Two other oral medications are currently in phase 2 of development. Danuglipron (Pfizer), an oral GLP-1 receptor agonist, remains in phase 2 after concerns emerged regarding tolerability with twice-daily dosing, according to Jastreboff. A dosing change to once daily is being considered for this agent.
Additionally, a monthly GIP receptor antagonist/GLP-1 receptor agonist, maridebart cafraglutide (formerly AMG 133, Amgen), has progressed to phase 2 trials.
Optimizing health in obesity treatment
Treating obesity involves more than just reducing a person’s body weight, according to Jastreboff. She outlined a series of factors that providers need to keep in mind.
“We need to always remember to target the neurometabolic pathophysiology of obesity,” Jastreboff said. “We need to understand this better. We need to consider the heterogeneity of obesity. How do we target these different mechanisms?”
Jastreboff said factors that may affect obesity treatment selection include the severity of a person’s obesity, their obesity-related conditions, their overall health and metabolic profile, and treatment targets. Combination therapies should also be individualized.
To optimize health, Jastreboff said providers should make sure people with obesity are eating nutritious food, prioritizing protein in their diet, including physical activity in their daily schedule as much as possible, reducing stress and improving quality of sleep.
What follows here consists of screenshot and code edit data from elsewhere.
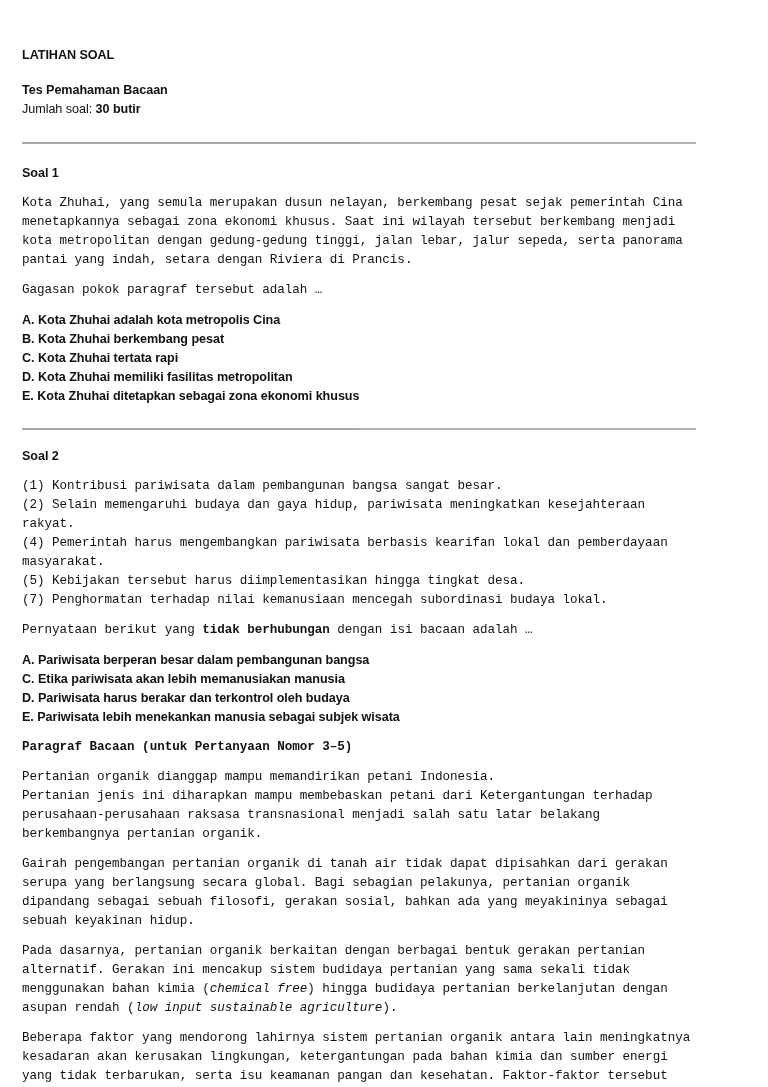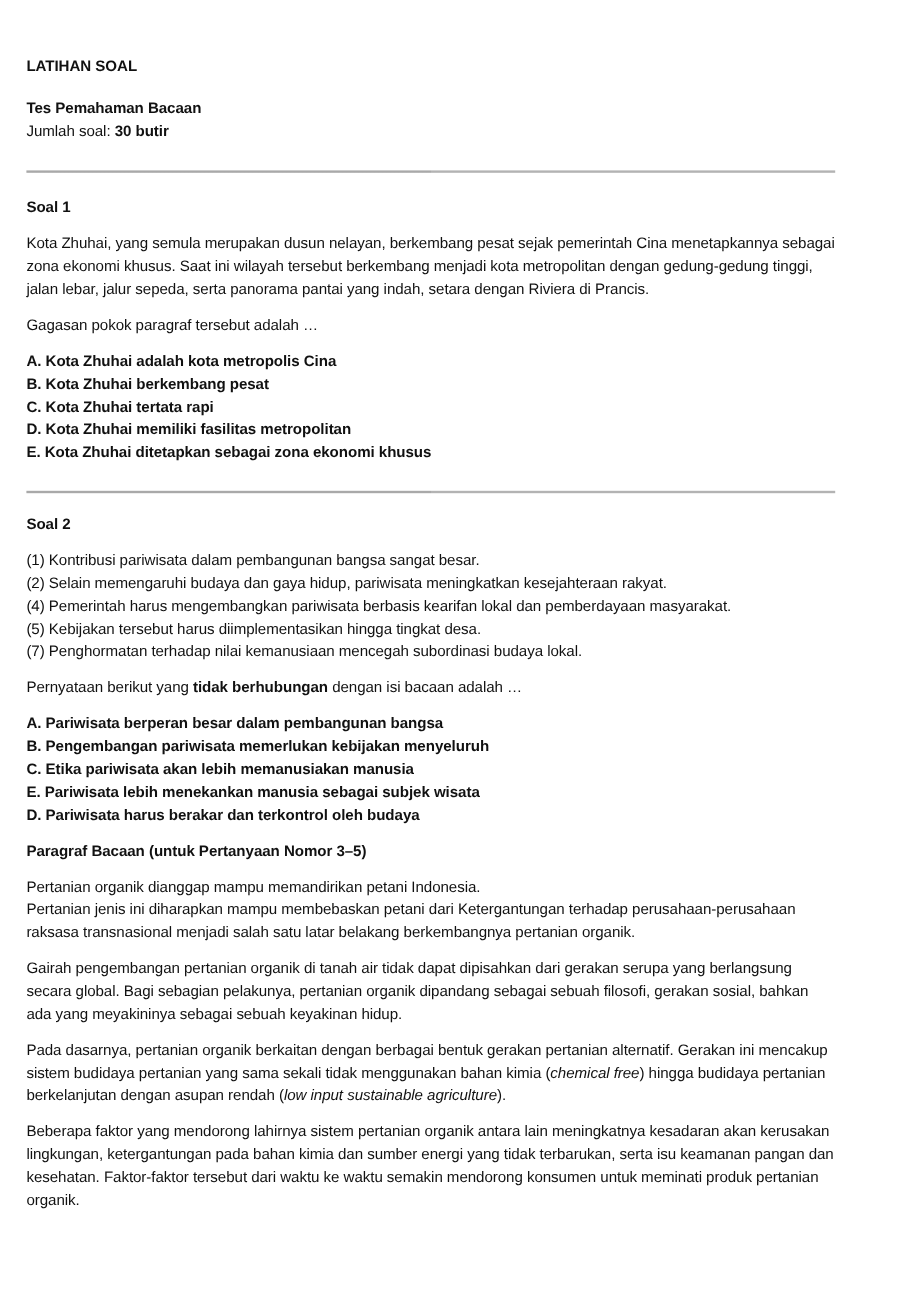--- a/index.html
+++ b/index.html
@@ -22,21 +22,21 @@
   p { margin: 0; line-height: 19px; }
   .doc-title { margin-bottom: 16px; }
   .meta-line { line-height: 19px; }
   hr.divider {
     border: none;
     height: 2px;
     margin: 0;
     background: linear-gradient(to right, #a9a9a9 0%, #a9a9a9 50%, #b3b3b3 50%, #b3b3b3 100%);
   }
   .section-title { margin-top: 0; }
-  .para { margin-top: 11px; }
+  .para { margin-top: 11px; font-family: Liberation Mono, monospace; }
   .opts { margin-top: 11px; font-weight: bold; }
   .opts div { line-height: 19px; }
   .stmts div { line-height: 19px; }
 </style>
 </head>
 <body>
 
 <div class="page">
 
   <p class="b doc-title">LATIHAN SOAL</p>
@@ -72,24 +72,23 @@
     <div class="stmts para">
       <div>(1) Kontribusi pariwisata dalam pembangunan bangsa sangat besar.</div>
       <div>(2) Selain memengaruhi budaya dan gaya hidup, pariwisata meningkatkan kesejahteraan rakyat.</div>
       <div>(4) Pemerintah harus mengembangkan pariwisata berbasis kearifan lokal dan pemberdayaan masyarakat.</div>
       <div>(5) Kebijakan tersebut harus diimplementasikan hingga tingkat desa.</div>
       <div>(7) Penghormatan terhadap nilai kemanusiaan mencegah subordinasi budaya lokal.</div>
     </div>
     <p class="para"><span>Pernyataan berikut yang </span><span class="b">tidak berhubungan</span><span> dengan isi bacaan adalah …</span></p>
     <div class="opts">
       <div>A. Pariwisata berperan besar dalam pembangunan bangsa</div>
-      <div>B. Pengembangan pariwisata memerlukan kebijakan menyeluruh</div>
       <div>C. Etika pariwisata akan lebih memanusiakan manusia</div>
+      <div>D. Pariwisata harus berakar dan terkontrol oleh budaya</div>
       <div>E. Pariwisata lebih menekankan manusia sebagai subjek wisata</div>
-      <div>D. Pariwisata harus berakar dan terkontrol oleh budaya</div>
     </div>
   </section>
 
   <section>
     <p class="b para">Paragraf Bacaan (untuk Pertanyaan Nomor 3–5)</p>
     <p class="para"><span>Pertanian organik dianggap mampu memandirikan petani Indonesia.</span><br><span>Pertanian jenis ini diharapkan mampu membebaskan petani dari Ketergantungan terhadap perusahaan-perusahaan raksasa transnasional menjadi salah satu latar belakang berkembangnya pertanian organik.</span></p>
     <p class="para">Gairah pengembangan pertanian organik di tanah air tidak dapat dipisahkan dari gerakan serupa yang berlangsung secara global. Bagi sebagian pelakunya, pertanian organik dipandang sebagai sebuah filosofi, gerakan sosial, bahkan ada yang meyakininya sebagai sebuah keyakinan hidup.</p>
     <p class="para"><span>Pada dasarnya, pertanian organik berkaitan dengan berbagai bentuk gerakan pertanian alternatif. Gerakan ini mencakup sistem budidaya pertanian yang sama sekali tidak menggunakan bahan kimia (</span><span class="i">chemical free</span><span>) hingga budidaya pertanian berkelanjutan dengan asupan rendah (</span><span class="i">low input sustainable agriculture</span><span>).</span></p>
     <p class="para">Beberapa faktor yang mendorong lahirnya sistem pertanian organik antara lain meningkatnya kesadaran akan kerusakan lingkungan, ketergantungan pada bahan kimia dan sumber energi yang tidak terbarukan, serta isu keamanan pangan dan kesehatan. Faktor-faktor tersebut dari waktu ke waktu semakin mendorong konsumen untuk meminati produk pertanian organik.</p>
   </section>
“There’s no medication that we have that can help us eat more healthfully or exercise more,” Jastreboff said. “Maybe one day that’ll be discovered, but not yet.”
It is also important to consider the rate and quality of weight reduction and the potential for bone loss, vitamin deficiencies and loss of muscle that may result from increasing medication dose too quickly, Jastreboff said.
“Start low and go slow,” Jastreboff said. “For most of my patients, I do not titrate up once a month; I titrate based on how they’re tolerating the medication and the rate of the weight reduction that they’re experiencing.”
Providers should acknowledge that weight bias and stigma affect people with obesity, even when they seek treatment. Providers should also advocate for people with obesity to make sure they have access to medications and can afford treatments, Jastreboff said.
“What good are any of these tools that I have just shown you if our patients do not have access to them?” Jastreboff said.